Apple's got one thing wrong – Music
I exclaimed after Spotify’s launch this past July:
Not since Napster have I been this excited about music.
And now, that I think it through, it should be:
Not since Napster have I been this excited about discovering music.
Napster was the reason why I spent sleepless nights during college poring through undiscovered troves of music. It was access to a whole new universe. My life went from discovering the best track on a CD to finding new artists, genres, live sets, and brilliant remixes. Best of all? It was all free.
Apple’s got one thing majorly wrong, and it’s their stance on ownership of music. It was a hackneyed band-aid to appease the labels. They were the pioneer of digital music, but because of it, they’re behind. iTunes and the iPod provided utility and convenience. Sure, 10,000 songs in my pocket sounded great at the time, but looking back it was never that exciting. Spotify + Facebook is.
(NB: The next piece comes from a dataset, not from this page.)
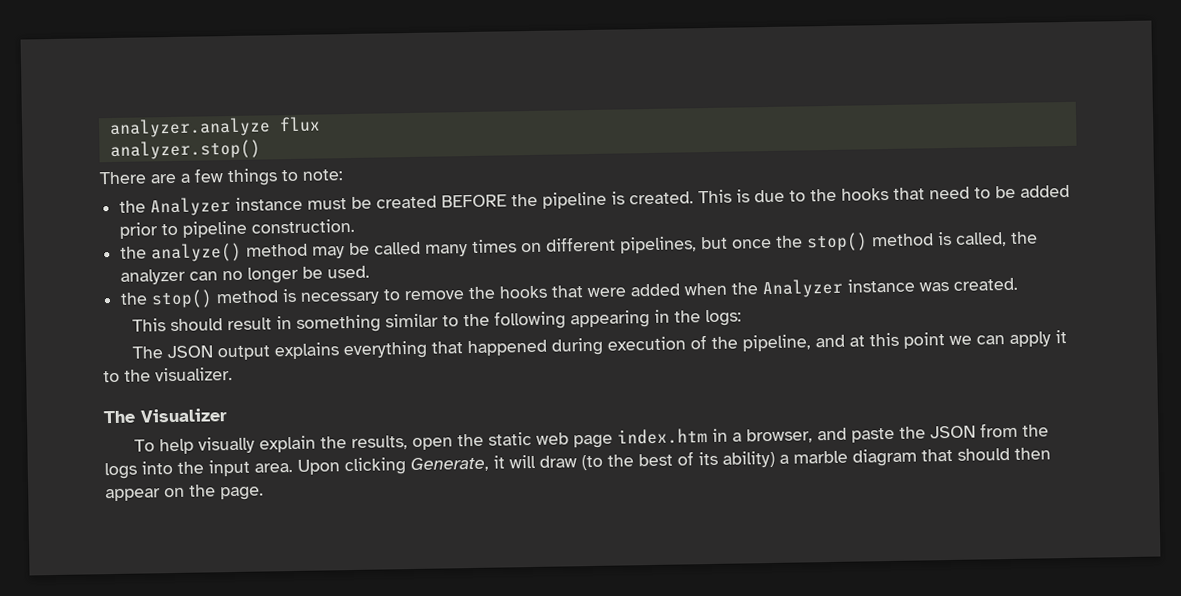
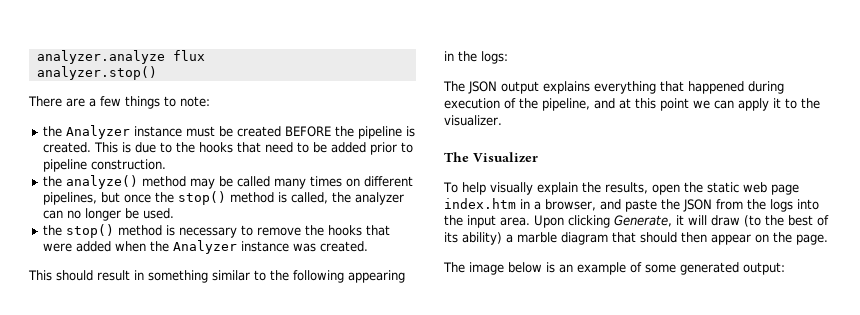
(264, 493) none -> [443,262,785,275] // The image below is an example of some generated output:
Music has always been a social activity. iTunes’ pay-to-own content model is inherently not. Facebook shunned Apple’s Ping music service because what’s the fun in seeing that your friend is listening to Feist’s new track, clicking on it, getting a 30 sec preview, then begging you to buy?
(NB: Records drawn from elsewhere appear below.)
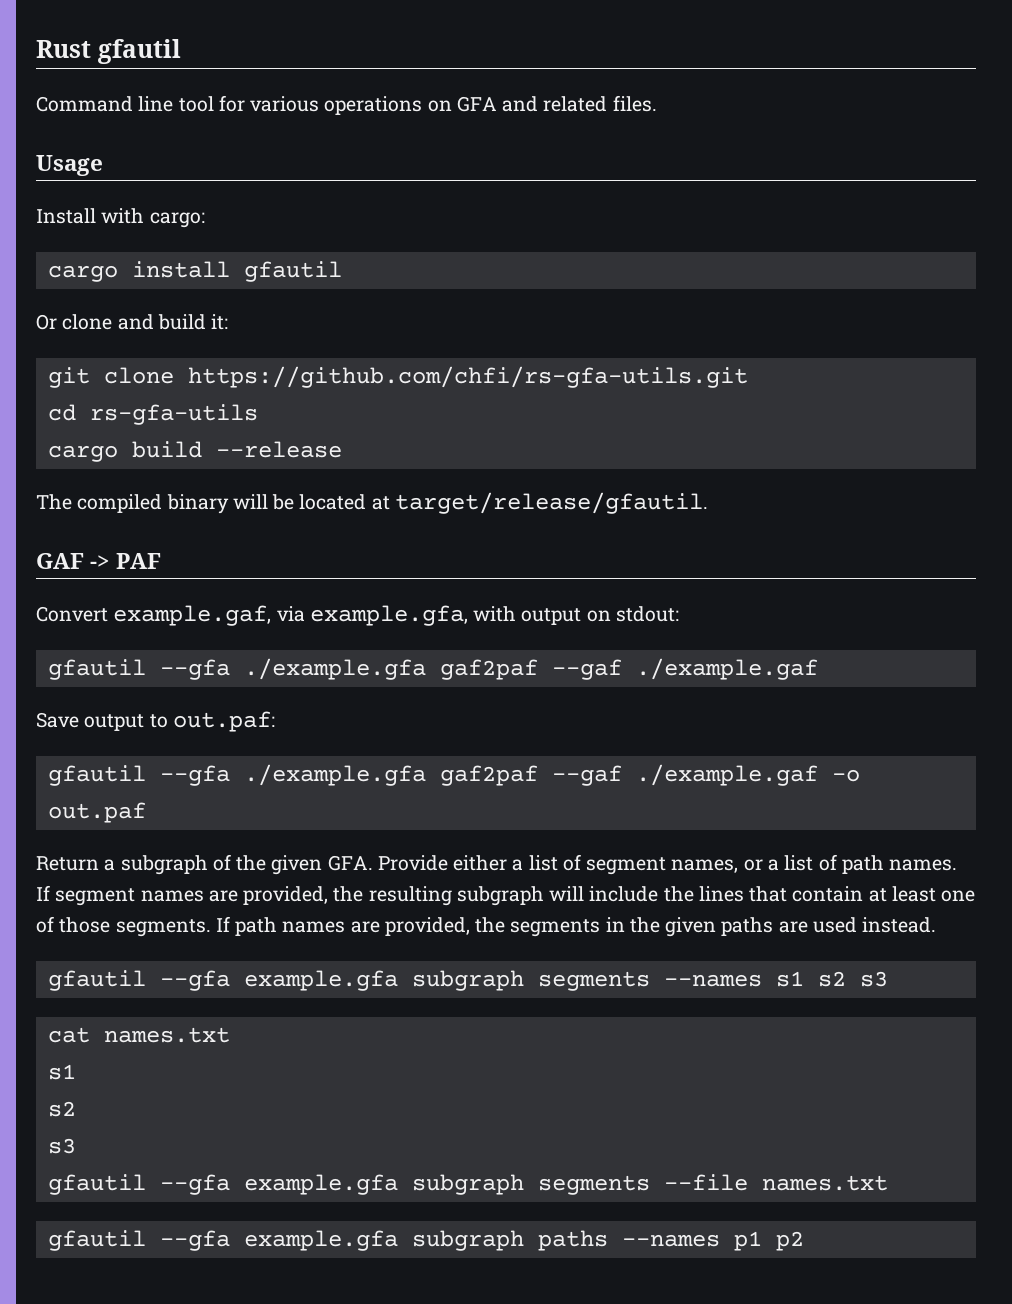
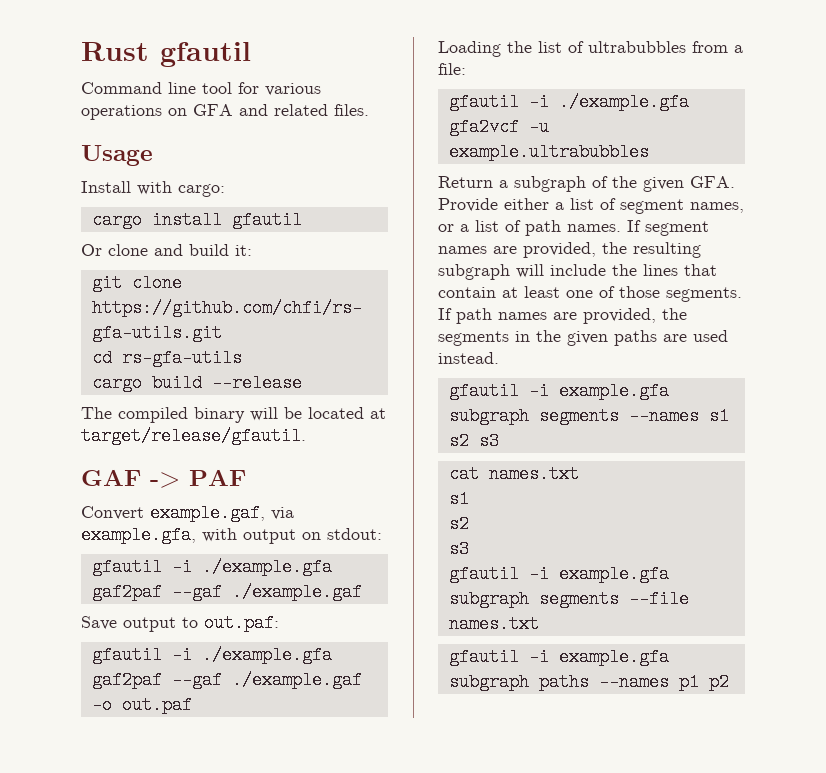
[159,659,230,680] --gfa -> [171,558,192,576] -i
[159,765,230,786] --gfa -> [171,646,192,664] -i
(146, 812) none -> [438,41,743,57] [438,63,466,75] [448,93,689,111] [448,118,549,136] [448,143,649,161] // Loading the list of ultrabubbles from a file: // gfautil -i ./example.gfa gfa2vcf -u example.ultrabubbles
[159,970,230,991] --gfa -> [528,382,549,400] -i
[159,1174,230,1195] --gfa -> [528,565,549,583] -i
[159,1230,230,1251] --gfa -> [528,648,549,666] -i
With Spotify it’s seamless: On Facebook I see what friends are currently listening to, click on it, and begin seamlessly listening to it instantly. Want to share an entire playlist with complete strangers? Just tweet the link. Subscribe to it if you want, it’ll update whenever the owner makes a change.
Want to hear what the music supervisor to Entourage listens to? Sure, just click here. Wait, did you say Thom Yorke has a playlist too? Yep. With iTunes, this would all seem promotional. But with Spotify, it just feels right.
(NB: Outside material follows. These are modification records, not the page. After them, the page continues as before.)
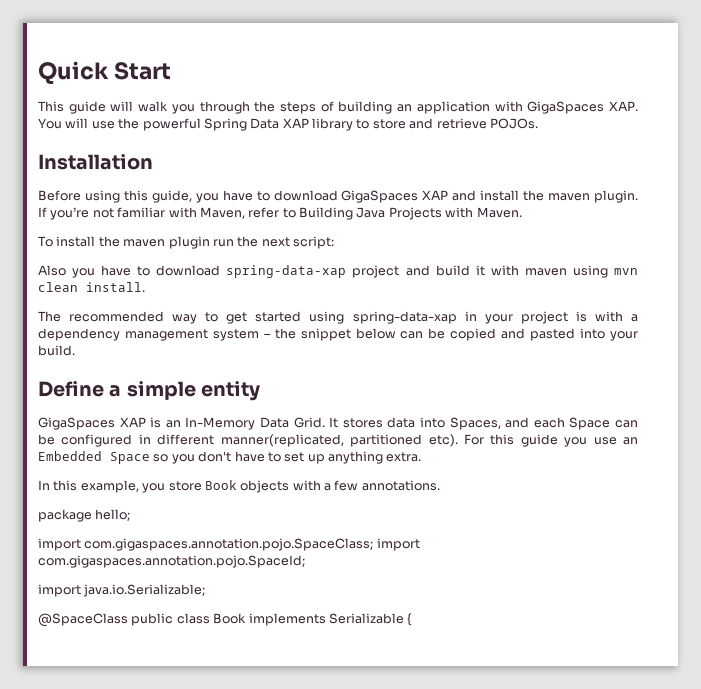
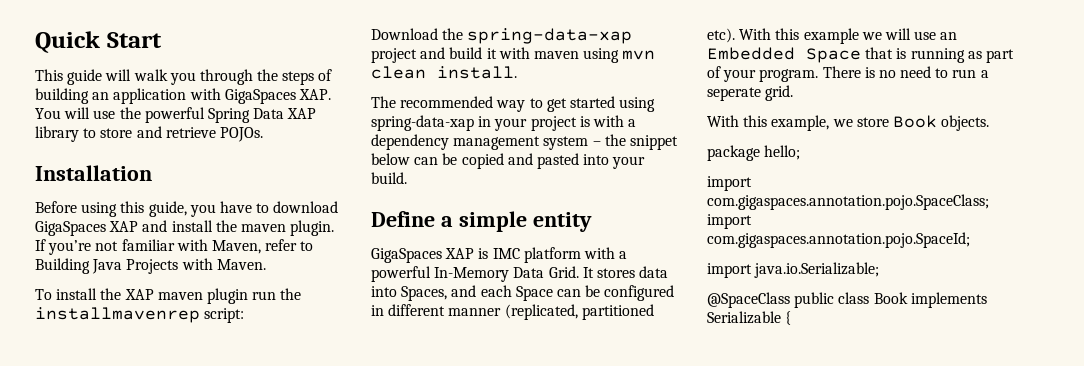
(120, 241) none -> [124,289,154,300] XAP
[261,237,290,247] next -> [35,307,200,323] installmavenrep
[38,265,221,278] Also you have to download -> [371,28,464,40] Download the
[165,420,181,428] an -> [492,247,628,263] [371,266,431,282] IMC platform with a powerful
[220,434,638,447] [38,451,422,464] [38,480,50,490] manner(replicated, partitioned etc). For this guide you use an Embedded Space so you don't have to set up anything extra. // In -> [448,304,654,320] [707,28,958,44] [707,47,1014,63] [707,66,989,82] [707,85,794,101] [707,115,739,127] manner (replicated, partitioned etc). With this example we will use an Embedded Space that is running as part of your program. There is no need to run a seperate grid. // With
[142,483,166,493] you -> [832,119,853,127] we
[240,480,440,493] objects with a few annotations. -> [941,115,990,131] objects.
What’s even better? Because I subscribe to Spotify Premium the music auto-downloads to my phone over WiFi. No messy cables, no per-computer licensing problems. My only gripe is the mobile experience needs a lot of UI work. But it’ll do for now.
Everybody should read Sean Parker’s email to Spotify. He’s a brilliant guy with creative foresight.
Something that caught my attention was when Parker mentions “grey content”:
There are vast repositories of “grey” content on people’s computers across the world. This content is often forgotten by the labels and publishers. The fact that you have a client and P2P capability will allow you to someday unlock all of this content…this goes way beyond the master music catalog that is licensed to you by the labels. A big part of Napster was the joy of discovering various remixes, live recordings and other obscurities that copyright owners have literally lost track of.
This is so right. The Dave Matthews Band has legions of loyal “tapers” who haul expensive equipment to concerts to make high-quality recordings. Artists like Henry Saiz are discovered through their brilliant remixes of popular artists. It’ll be interesting to see what happens in this space.
Music is exciting again because access trumps ownership. Your move, Apple.